For fleets that need to electrify a depot within a reasonable budget and timeframe, automated load management (ALM) is an essential technology. ALM is a technology tool used by fleet operators to coordinate charging of electric fleet vehicles within a total power limitation while making sure all EVs are charged and ready when needed. It changes the load calculations required by the National Electrical Code (NEC), and even enables charging on difficult sites that might otherwise be thought unviable because of their power constraints.
We have shared a lot over the last couple years about ALM and how it works. It’s one of our favorite topics; we wrote a 20-page paper about it. We believe that this technology is a critical tool to enable the rapid electrification of fleet vehicles across the world and achieve our vision of zero emissions mobility. We’ve also been doing this long enough that we know that there’s an “easy way,” and then there’s the right way to do something.
This we know for sure: to oversubscribe EV charging with ALM properly, you need local control on every site. Without that local hardware component, sites will experience failures, utilities will lose trust in the technology, and the fleet electrification revolution will stall.
Unlocking the potential of electric vehicle fleet charging
Load management is a simple enough concept to understand that a software engineer might think they could relatively quickly write a code that would do the job, and at a very basic level they can. But when ALM is used to oversubscribe the capacity of a site’s electrical infrastructure it must be considered a critical system, and all precautions must be taken to ensure that it stays online at all times. If a cloud-based ALM system fails due to an internet disruption, panels could be overloaded, creating a risk of injury or damage to personnel and property. A cloud-based software system cannot be trusted to have the reliability or the responsiveness to hold responsibility for this critical task.

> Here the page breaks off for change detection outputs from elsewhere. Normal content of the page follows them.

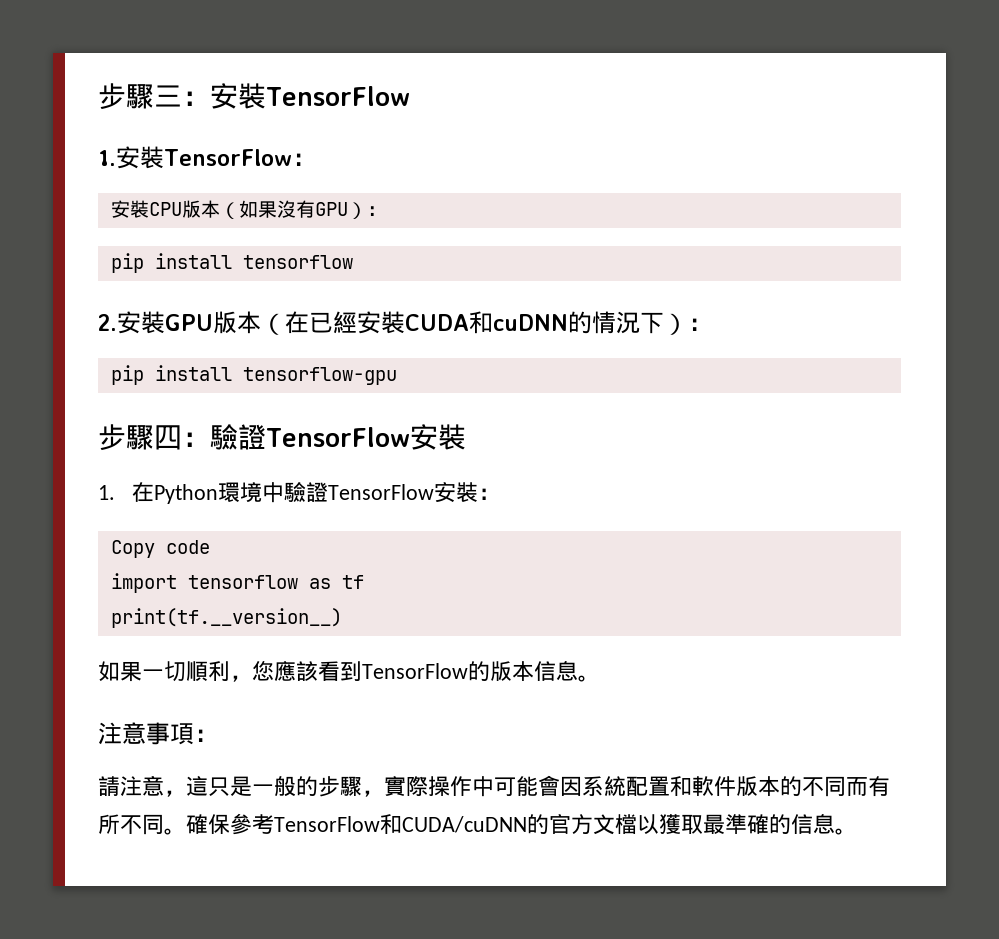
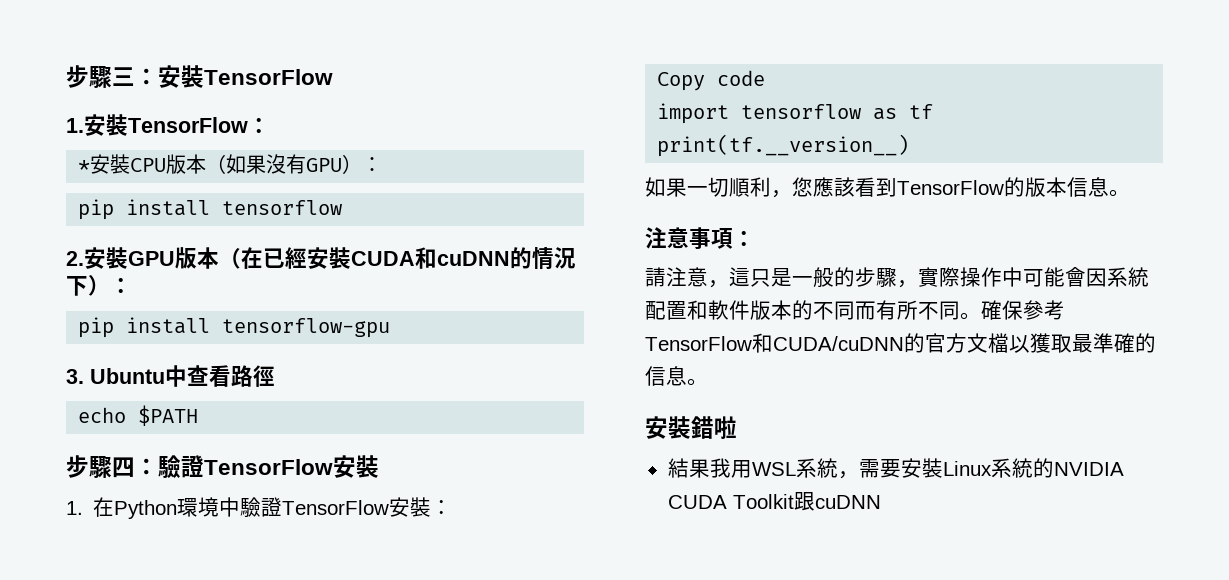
- 安裝CPU版本（如果沒有GPU）：
+ *安裝CPU版本（如果沒有GPU）：
+ 3. Ubuntu中查看路徑
+ echo $PATH
+ 安裝錯啦
+ 結果我用WSL系統，需要安裝Linux系統的NVIDIA CUDA Toolkit跟cuDNN

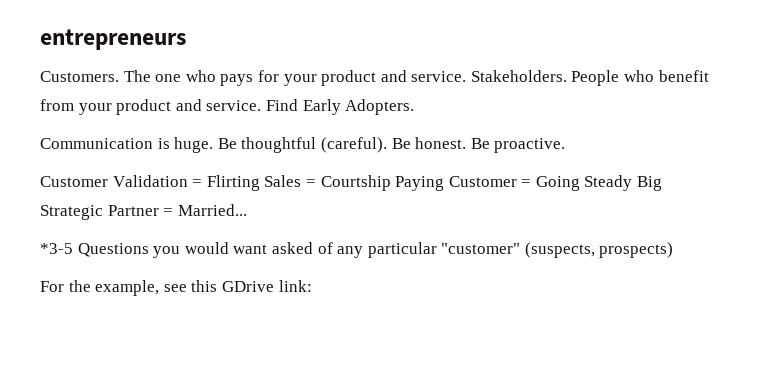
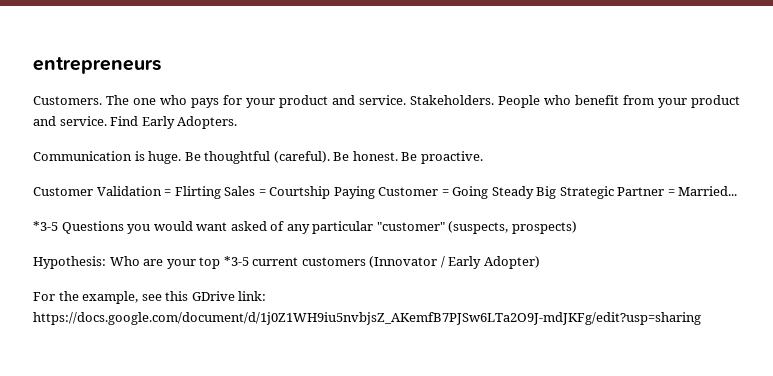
+ Hypothesis: Who are your top *3-5 current customers (Innovator / Early Adopter)
- For the example, see this GDrive link:
+ For the example, see this GDrive link: https://docs.google.com/document/d/1j0Z1WH9iu5nvbjsZ_AKemfB7PJSw6LTa2O9J-mdJKFg/edit?usp=sharing

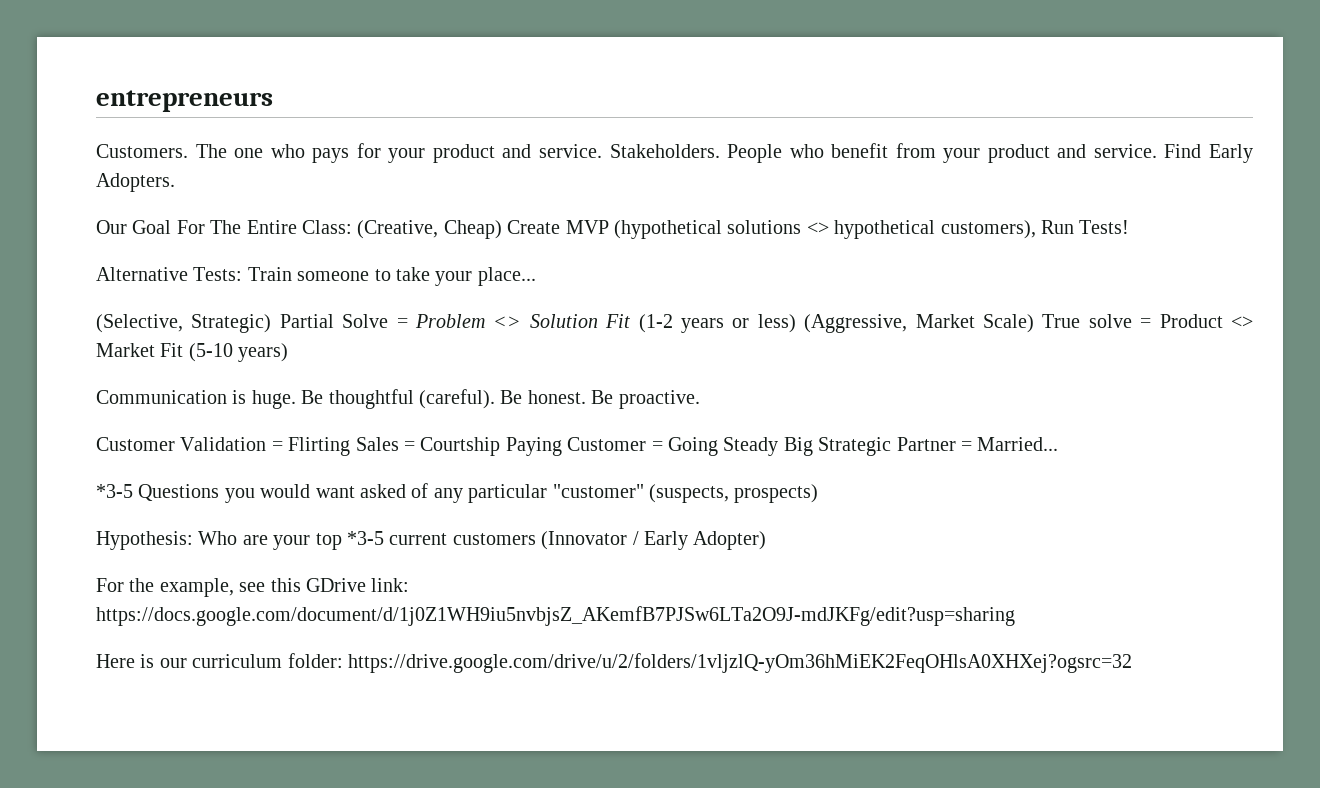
+ Our Goal For The Entire Class: (Creative, Cheap) Create MVP (hypothetical solutions <> hypothetical customers), Run Tests!
+ Alternative Tests: Train someone to take your place...
+ (Selective, Strategic) Partial Solve = Problem <> Solution Fit (1-2 years or less) (Aggressive, Market Scale) True solve = Product <> Market Fit (5-10 years)
+ Here is our curriculum folder: https://drive.google.com/drive/u/2/folders/1vljzlQ-yOm36hMiEK2FeqOHlsA0XHXej?ogsrc=32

A hardware component installed on the depot site solves this problem by hosting the smart charging logic of the charge management system (CMS), including all ALM settings, on the controller and communicating them directly to each charger via ethernet or fiberoptic cabling.
- Reliable
In the event of internet outage, smart charging and load management continues functioning. The controller does not need wifi to continue to enforce charging limit set point. EV charging can continue, and operators can be confident that power demand from EVs will not exceed the pre-determined set point.
- Responsive
Even during normal operating conditions, ALM provided by a CMS with a local controller will provide benefits over a purely cloud-based system. Anyone who has watched a streaming video knows that data interruptions happen, which might be fine for a show, but not for critical electrical infrastructure. A local control-based CMS makes smart charging decisions on-site, removing the time it takes to send data and receive commands from the cloud. As we noted in our ALM Technical Guide, “Local controller based ALM systems can achieve speeds of control of 4 to 14 second reaction times, significantly faster than the 2x reaction times of a fuse at 20 seconds.” This allows the system to make real-time adjustments to changing conditions such as non-EV facility load.
The primary advantage of a cloud-based system is the convenience of remote monitoring. The most advanced CMS systems, such as ChargePilot, do include a cloud-based dashboard interface along with on-site local control. While there is an incremental cost to install these components, over the lifetime of an EV fleet charging depot, our 1700 fleet depot customers have found that is sure to be a worthwhile investment.